Listening to the call of the informal

  • A week after the Budget, it is clear that successive policies of the government over the years have left the informal sector stigmatised.
  • The government and its policy advisers want to dress the sector up to their preferred versions of formality. However, in the process, they could dampen its growth potential, as two recent papers reveal.
  • National Bureau of Economic Research, economist Seema Jayachandran argues that there is no strong evidence from studies conducted in many developing countries that formalization improves business outcomes.
  • International Labour Organisation (ILO), economist Santosh Mehrotra calls formalisation an evolutionary process during which small, informal enterprises learn the capabilities required to operate in a more formal, global economy. He says they cannot be forced to formalise.
  • Who benefits from formalisation of informal firms?

Formalisation does reduce the last-mile costs for banks.

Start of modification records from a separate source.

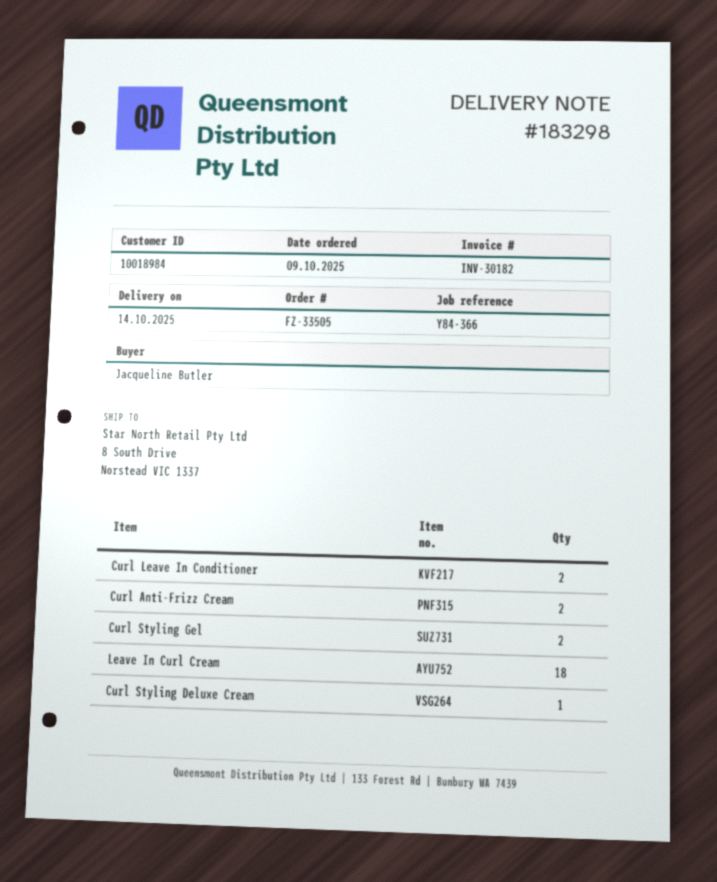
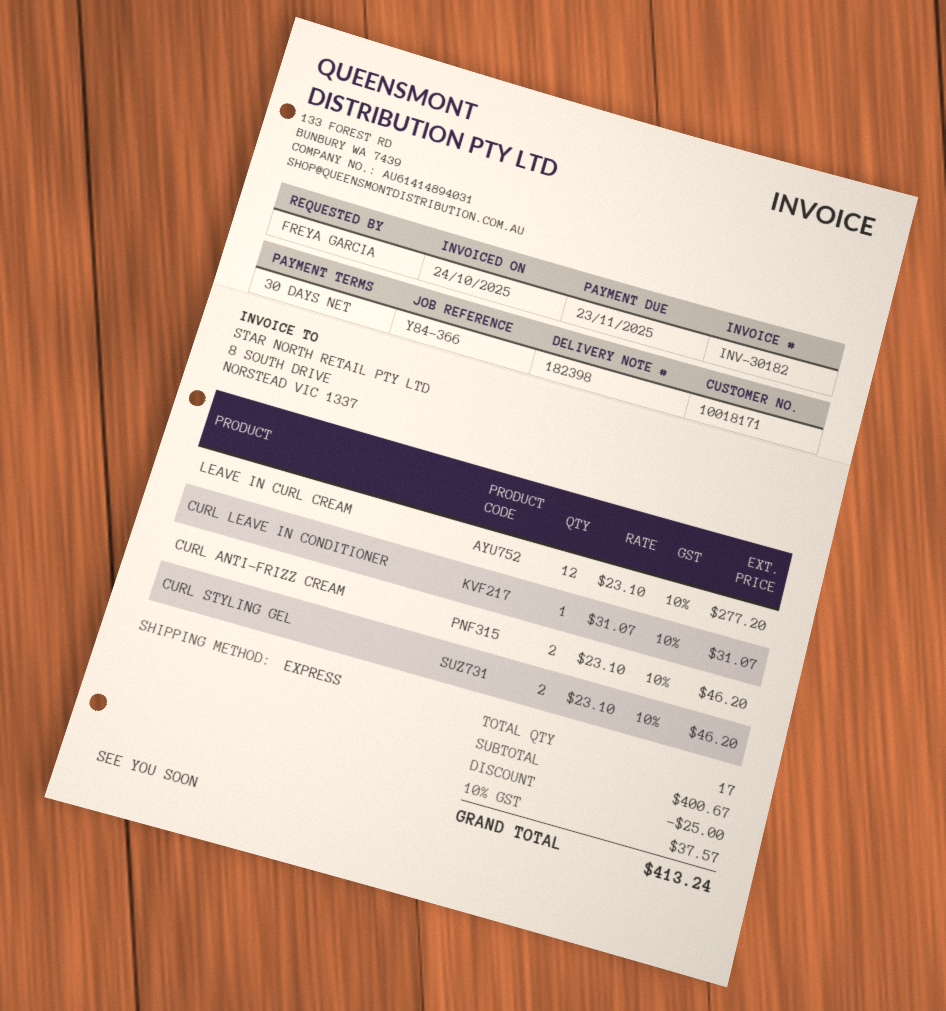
delivery note number: 183298 -> 182398
customer number: 10018984 -> 10018171
ordered by: Jacqueline Butler -> FREYA GARCIA
Curl Leave In Conditioner: 2 -> 1
Leave In Curl Cream: 18 -> 12
Curl Styling Deluxe Cream: 1 -> none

  • The state finds it easier to monitor and to tax the firms that adopt its version of formality.
  • However, the process can also produce adverse outcomes for the informal sector firms themselves, as anthropologist James C. Scott explains in Seeing Like a State: How Certain Schemes to Improve the Human Condition Have Failed.
  •  In India, which currently faces an unemployment problem, the informal sector provides the vast majority of opportunities both for its youth and for people coming off the farm to earn incomes.
  • Hence, India’s policymakers need to look at the demerits of formalisation from the perspective of informal sector enterprises.
  • Ms. Jayachandran’s study reveals that most of the formalities imposed from above while making it easier for the state and the formal sector to do business with the informal sector, add to the costs of the firms that outweigh the benefits of formalisation.
  •  For example, small entrepreneurs gain from forming effective associations with their peers. They benefit greatly from ‘mentoring’. The skills of small entrepreneurs and their employees are best developed on-the-job.
  • The productivity of enterprises depends on their soft skills.
  •  There is a desire to connect small firms in India more firmly with global supply chains.
  • Mr. Mehrotra points out that the primary motivation of multinational companies for expanding their global supply chains is to tap into lower-cost sources of supply.
  •  When wages and costs increase in their source countries, they look for other lower-cost sources.
  • The lowest cost firms at the end of supply chains are generally informal. Thus, the push by the state to formalise firms is countered by the supply chain’s drive to lower its costs.
  •  The thrust of the Indian government’s policies should not be to reduce the size of the informal sector. Rather, it must be to improve working conditions for the citizens who earn incomes in the sector.
  • Their safety at work, their dignity, and their fair treatment by employers must be the thrust of any reform.
  •  Indeed, even in developed industrial countries, the informal sector is growing with advances in technologies, the emergence of new business models, and growth of the gig economy.
  •  Informal enterprises provide the transition space for people who have insufficient skills and assets to join the formal sector.
  •  Large schemes to provide enterprises with hard resources such as money and buildings, which the government finds easier to organize, are not sufficient for the growth of small enterprises.
  • Policymakers must learn how to speed up the process of learning within informal enterprises.
  •  The voices of tiny entrepreneurs in the rural heartlands and on the fringes of Indian cities must be listened to while developing policies for ‘ease of doing business’.
  •  Networks and clusters of small enterprises must be strengthened.
  •  Health insurance and availability of health services must be improved, and disability benefits and old-age pensions must be enhanced.
  • The purpose of ‘labor reforms’ must be changed to to provide safety nets, rather than make the workers’ lives even more precarious with misdirected attempts to increase flexibility.
  •  Small enterprises need other forms of support to play their vital role in increasing employment and incomes at the bottom of the pyramid.